:: Task goal ::
The reply should hold every line of the data below, unchanged, and none of the pictures.

:: Dataset records ::
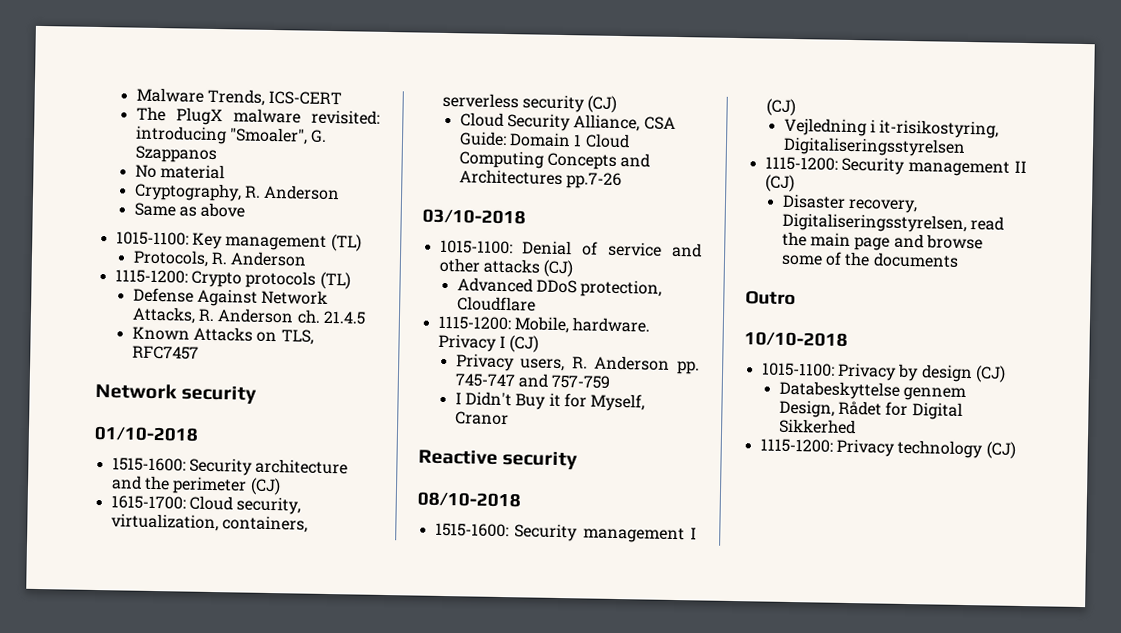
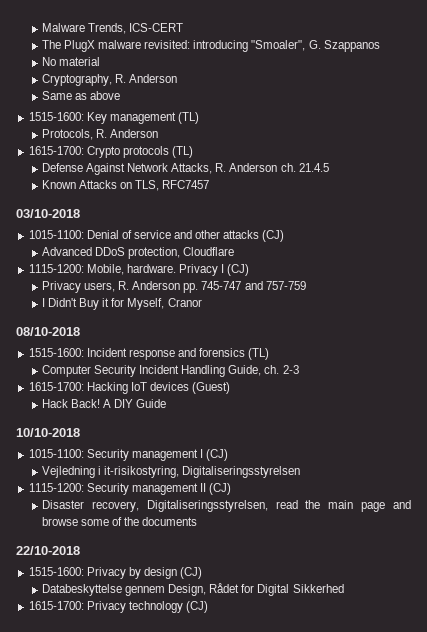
- 1015-1100: Key management (TL)
+ 1515-1600: Key management (TL)
- 1115-1200: Crypto protocols (TL)
+ 1615-1700: Crypto protocols (TL)
- Network security
- 01/10-2018
- 1515-1600: Security architecture and the perimeter (CJ)
- 1615-1700: Cloud security, virtualization, containers, serverless security (CJ)
- Cloud Security Alliance, CSA Guide: Domain 1 Cloud Computing Concepts and Architectures pp.7-26
- Reactive security
- 1515-1600: Security management I (CJ)
+ 1515-1600: Incident response and forensics (TL)
+ Computer Security Incident Handling Guide, ch. 2-3
+ 1615-1700: Hacking IoT devices (Guest)
+ Hack Back! A DIY Guide
+ 10/10-2018
+ 1015-1100: Security management I (CJ)
- Outro
- 10/10-2018
- 1015-1100: Privacy by design (CJ)
+ 22/10-2018
+ 1515-1600: Privacy by design (CJ)
- 1115-1200: Privacy technology (CJ)
+ 1615-1700: Privacy technology (CJ)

:: Solution ::
- 1015-1100: Key management (TL)
+ 1515-1600: Key management (TL)
- 1115-1200: Crypto protocols (TL)
+ 1615-1700: Crypto protocols (TL)
- Network security
- 01/10-2018
- 1515-1600: Security architecture and the perimeter (CJ)
- 1615-1700: Cloud security, virtualization, containers, serverless security (CJ)
- Cloud Security Alliance, CSA Guide: Domain 1 Cloud Computing Concepts and Architectures pp.7-26
- Reactive security
- 1515-1600: Security management I (CJ)
+ 1515-1600: Incident response and forensics (TL)
+ Computer Security Incident Handling Guide, ch. 2-3
+ 1615-1700: Hacking IoT devices (Guest)
+ Hack Back! A DIY Guide
+ 10/10-2018
+ 1015-1100: Security management I (CJ)
- Outro
- 10/10-2018
- 1015-1100: Privacy by design (CJ)
+ 22/10-2018
+ 1515-1600: Privacy by design (CJ)
- 1115-1200: Privacy technology (CJ)
+ 1615-1700: Privacy technology (CJ)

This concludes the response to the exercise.